Political commentator Barry Soper reveals bombshell prediction for Government's divisive speed limit reduction proposal

A political commentator has dropped a bombshell prediction for the Government's divisive proposal to reduce speed limits around the country.

Newstalk ZB's senior political correspondent Barry Soper revealed on AM he knows on "good authority" the Government will ditch the move to drop speed limits despite Transport Minister Michael Wood defending the proposal.

As part of the Government's Road to Zero campaign Waka Kotahi NZTA proposed speed limit changes to more than 500km of state highways in 440 locations across Aotearoa New Zealand.

While the move has been met with criticism, Wood was defensive of the proposal.

"It's important we do that. If we want to have a safer transport network, if we want to stop killing an average of one person every single day on our transport network we need to look at everything so safer vehicles, safer drivers, safer roading infrastructure and safer speeds, that's just what the evidence tells us," Wood told Melissa Chan-Green on AM on Friday.

While changing speed limits is not up to the Government to set, it's something Waka Kotahi has an independent regulatory function for, Wood said the Government has set a clear direction they want the agency to focus on.

But Soper revealed on AM's panel he knows on "good authority" the move to lower speed limits will be abandoned.

"Can I tell you on good authority, and it's pretty good authority, that the speed limits are not going to be reduced," Soper said. "Heard it here first," he added.

Earlier on Friday, Wood did confirm there is no plan for a blanket speed drop from Waka Kotahi NZTA across all roads and said they are looking at the targeted areas where they can make a difference.

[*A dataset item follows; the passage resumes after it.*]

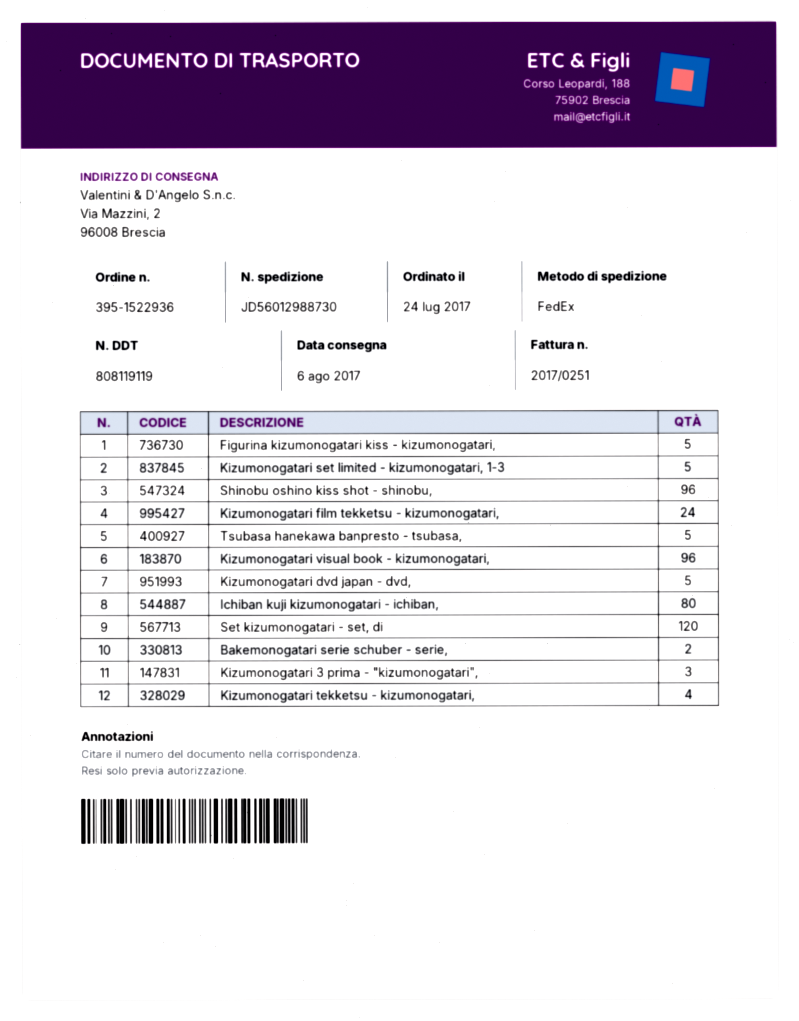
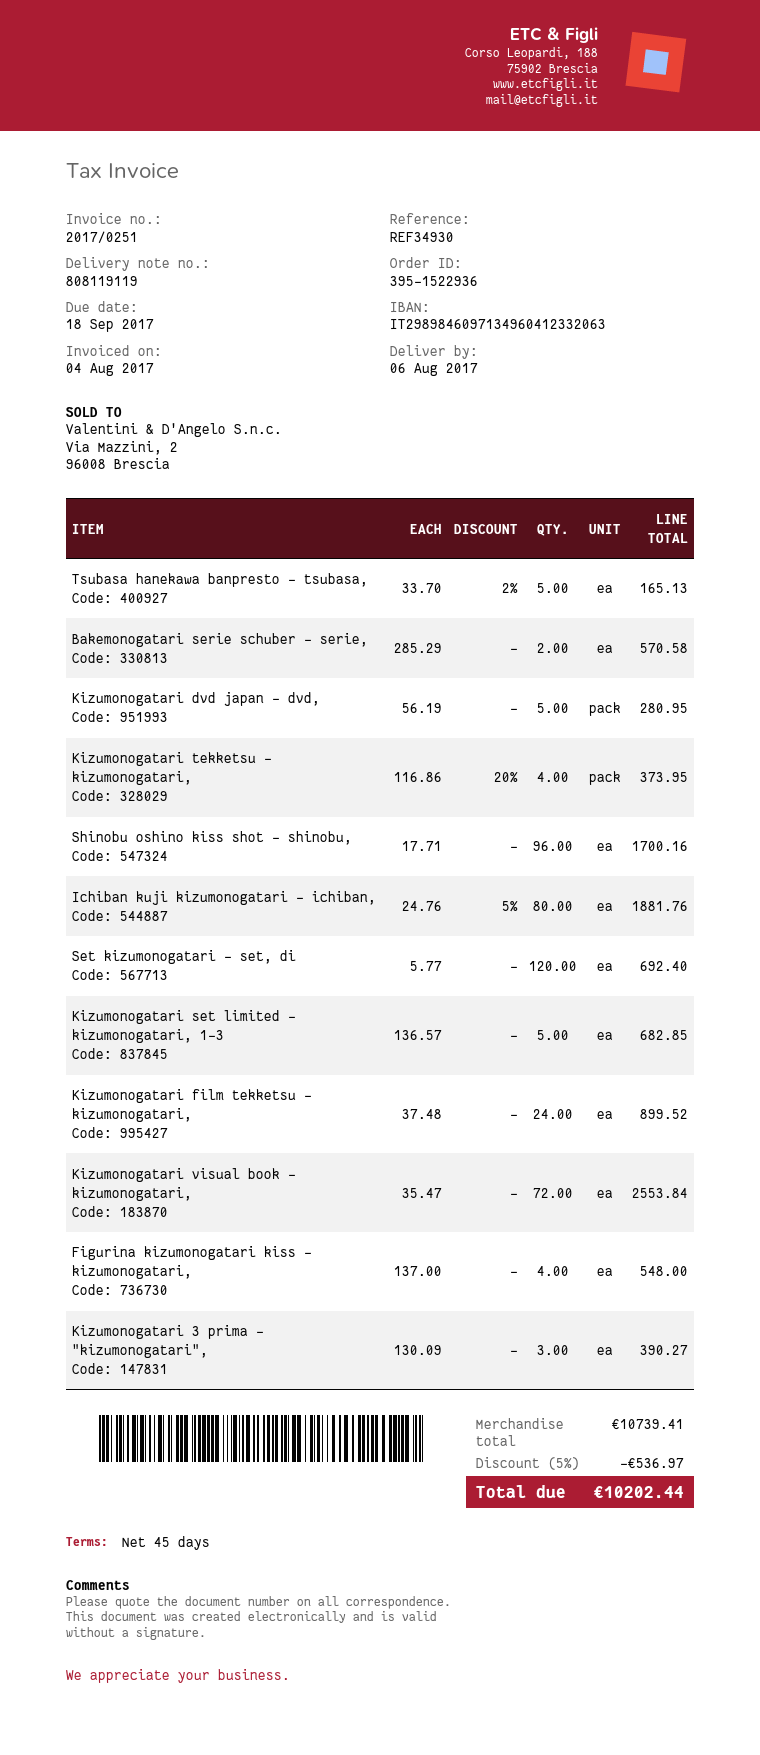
Figurina kizumonogatari kiss - kizumonogatari,: 5 -> 4
Kizumonogatari visual book - kizumonogatari,: 96 -> 72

Wood didn't have the figures spent on investigating speed limit reductions on hand but said there has been some expenditure on it. Newshub has contacted Wood's office for the figures.

According to ACT Party transport spokesperson Simon Court, figures from a Written Parliamentary Question show the government has spent $38 million investigating the speed limit reductions.

Michael Wood defended the proposal on AM.
Michael Wood defended the proposal on AM. Photo credit: AM

The proposal has proved unpopular with many people.

Whānau Ora commissioning chair Merepeka Raukawa-Tai told AM it seems as though a lot of the proposals and projects the Government has been trying to push through over the past couple of years aren't favourable to the public, including the reduced speed limits.

"Why on earth would you continue? At the end of the day, who's going to be the end user, the consumer, and if they are not going to be using it then why would you push ahead?" Raukawa-Tai said.

"They're not testing the waters… If the people don't want it then for goodness sake don't go there."